Christophe Pettus: What Else Is In There?

The PostgreSQL community disclosed a critical flaw in the legacy refint extension (CVE‑2026‑6637) on May 14. The bug combines a stack‑buffer overflow with an SQL‑injection vector, allowing any unprivileged database role to execute arbitrary commands as the operating‑system user that runs the server. With a CVSS score of 8.8, the issue is classified as high severity. The immediate remedy is to apply the minor‑release patches released for versions 14.23, 15.18, 16.14, 17.10 and 18.4, and to drop the refint extension if it is not required.

Beyond the headline, the incident highlights a chronic blind spot in many PostgreSQL deployments: undocumented extensions that survive major‑version upgrades via pg_upgrade. Because the contrib tree is effectively a museum of historic modules, teams often inherit utilities such as tsm_system_rows, intagg, or third‑party add‑ons like pg_repack without ever cataloguing them.
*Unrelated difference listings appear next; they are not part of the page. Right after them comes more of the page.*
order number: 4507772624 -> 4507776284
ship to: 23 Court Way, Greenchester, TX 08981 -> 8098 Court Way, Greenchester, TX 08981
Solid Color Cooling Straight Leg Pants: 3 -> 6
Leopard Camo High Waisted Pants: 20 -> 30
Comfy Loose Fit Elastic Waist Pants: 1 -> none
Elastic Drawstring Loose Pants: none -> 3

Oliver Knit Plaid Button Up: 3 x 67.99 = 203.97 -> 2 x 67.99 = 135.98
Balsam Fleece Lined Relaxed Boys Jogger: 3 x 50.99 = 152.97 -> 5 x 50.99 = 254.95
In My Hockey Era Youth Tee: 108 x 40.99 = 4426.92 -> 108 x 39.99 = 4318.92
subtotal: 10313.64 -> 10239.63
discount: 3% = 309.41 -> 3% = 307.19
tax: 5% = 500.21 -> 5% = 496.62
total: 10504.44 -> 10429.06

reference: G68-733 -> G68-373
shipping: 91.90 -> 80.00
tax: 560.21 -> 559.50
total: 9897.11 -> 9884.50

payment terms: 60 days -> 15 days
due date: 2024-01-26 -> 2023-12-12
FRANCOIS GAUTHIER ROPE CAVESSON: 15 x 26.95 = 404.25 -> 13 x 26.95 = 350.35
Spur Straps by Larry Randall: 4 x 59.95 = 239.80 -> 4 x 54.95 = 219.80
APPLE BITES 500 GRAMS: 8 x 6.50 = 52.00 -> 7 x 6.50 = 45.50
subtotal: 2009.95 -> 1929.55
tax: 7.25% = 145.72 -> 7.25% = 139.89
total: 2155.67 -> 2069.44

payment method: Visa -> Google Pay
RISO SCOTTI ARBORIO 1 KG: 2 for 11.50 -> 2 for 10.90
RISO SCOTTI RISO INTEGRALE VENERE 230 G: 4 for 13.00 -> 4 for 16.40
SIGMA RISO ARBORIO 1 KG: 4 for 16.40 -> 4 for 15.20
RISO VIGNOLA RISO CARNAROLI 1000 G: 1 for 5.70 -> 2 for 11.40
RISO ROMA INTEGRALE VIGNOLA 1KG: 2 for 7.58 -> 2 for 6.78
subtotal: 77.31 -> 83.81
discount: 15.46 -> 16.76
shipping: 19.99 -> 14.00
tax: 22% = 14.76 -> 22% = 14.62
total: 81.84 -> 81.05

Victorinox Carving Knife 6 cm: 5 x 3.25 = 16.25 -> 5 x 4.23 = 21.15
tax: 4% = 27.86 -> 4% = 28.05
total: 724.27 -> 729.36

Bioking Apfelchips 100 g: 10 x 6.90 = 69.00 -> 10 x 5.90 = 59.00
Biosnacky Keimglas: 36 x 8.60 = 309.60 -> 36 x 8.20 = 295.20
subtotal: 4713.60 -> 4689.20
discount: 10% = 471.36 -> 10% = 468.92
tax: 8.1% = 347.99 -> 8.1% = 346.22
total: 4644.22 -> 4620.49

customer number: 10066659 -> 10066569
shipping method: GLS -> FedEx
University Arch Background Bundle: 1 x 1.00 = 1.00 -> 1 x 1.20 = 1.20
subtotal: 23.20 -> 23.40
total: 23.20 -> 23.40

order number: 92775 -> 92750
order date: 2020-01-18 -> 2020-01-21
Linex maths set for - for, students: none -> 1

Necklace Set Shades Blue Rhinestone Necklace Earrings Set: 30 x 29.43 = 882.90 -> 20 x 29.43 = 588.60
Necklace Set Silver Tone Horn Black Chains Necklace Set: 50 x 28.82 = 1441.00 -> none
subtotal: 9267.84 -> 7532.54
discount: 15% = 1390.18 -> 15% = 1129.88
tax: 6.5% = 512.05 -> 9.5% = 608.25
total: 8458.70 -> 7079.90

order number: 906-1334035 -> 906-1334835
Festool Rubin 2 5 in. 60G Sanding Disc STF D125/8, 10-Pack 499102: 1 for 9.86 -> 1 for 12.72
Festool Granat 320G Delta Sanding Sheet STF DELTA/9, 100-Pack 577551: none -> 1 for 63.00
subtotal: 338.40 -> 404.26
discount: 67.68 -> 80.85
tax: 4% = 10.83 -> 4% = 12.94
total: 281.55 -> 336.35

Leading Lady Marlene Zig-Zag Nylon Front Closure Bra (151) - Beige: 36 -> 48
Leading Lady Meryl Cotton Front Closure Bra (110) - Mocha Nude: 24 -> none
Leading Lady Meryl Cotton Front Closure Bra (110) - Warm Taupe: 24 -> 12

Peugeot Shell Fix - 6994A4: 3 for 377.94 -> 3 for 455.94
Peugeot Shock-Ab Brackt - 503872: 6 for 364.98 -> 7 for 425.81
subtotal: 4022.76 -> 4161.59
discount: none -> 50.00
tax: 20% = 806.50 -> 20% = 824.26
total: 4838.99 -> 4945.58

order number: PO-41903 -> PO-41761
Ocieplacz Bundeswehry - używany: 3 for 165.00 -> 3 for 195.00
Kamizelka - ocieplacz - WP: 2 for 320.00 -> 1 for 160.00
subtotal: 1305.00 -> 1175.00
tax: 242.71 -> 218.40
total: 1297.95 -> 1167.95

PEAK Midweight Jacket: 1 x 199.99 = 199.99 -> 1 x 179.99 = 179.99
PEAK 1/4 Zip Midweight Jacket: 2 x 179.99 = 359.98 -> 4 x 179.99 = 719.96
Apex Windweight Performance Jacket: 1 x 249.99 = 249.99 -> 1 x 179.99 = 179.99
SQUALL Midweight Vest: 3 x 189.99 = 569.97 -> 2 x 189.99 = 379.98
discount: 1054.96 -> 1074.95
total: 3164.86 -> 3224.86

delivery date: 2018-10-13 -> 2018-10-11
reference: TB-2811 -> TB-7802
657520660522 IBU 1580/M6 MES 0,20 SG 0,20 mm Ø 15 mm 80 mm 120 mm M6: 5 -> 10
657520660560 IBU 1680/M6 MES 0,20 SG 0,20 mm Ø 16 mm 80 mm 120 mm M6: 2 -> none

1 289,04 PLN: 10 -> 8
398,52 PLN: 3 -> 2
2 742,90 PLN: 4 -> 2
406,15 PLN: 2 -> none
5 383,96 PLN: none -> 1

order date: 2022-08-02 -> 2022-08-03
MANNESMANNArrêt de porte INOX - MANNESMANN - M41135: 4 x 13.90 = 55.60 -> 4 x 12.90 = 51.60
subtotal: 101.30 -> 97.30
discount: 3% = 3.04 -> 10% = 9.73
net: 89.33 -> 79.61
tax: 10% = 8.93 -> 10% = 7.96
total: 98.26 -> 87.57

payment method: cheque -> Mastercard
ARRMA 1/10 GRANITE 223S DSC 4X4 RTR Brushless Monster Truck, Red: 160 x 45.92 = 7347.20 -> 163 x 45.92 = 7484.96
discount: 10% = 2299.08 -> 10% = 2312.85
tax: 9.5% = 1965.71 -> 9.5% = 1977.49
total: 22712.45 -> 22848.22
These forgotten components expand the attack surface, complicate patch management, and can introduce supply‑chain vulnerabilities that go unnoticed until a CVE forces a review.

The remedy is systematic rather than reactive. Database administrators should run a regular inventory query against pg_extension and pg_available_extensions, cross‑checking results with an approved list maintained by a dedicated owner. Unexplained extensions must be investigated, documented, or removed with DROP EXTENSION CASCADE. Embedding this audit into image‑build pipelines or quarterly compliance cycles turns extension management into a repeatable control. By treating extensions as third‑party dependencies, organizations gain supply‑chain hygiene and reduce the likelihood that legacy code will become a future security liability.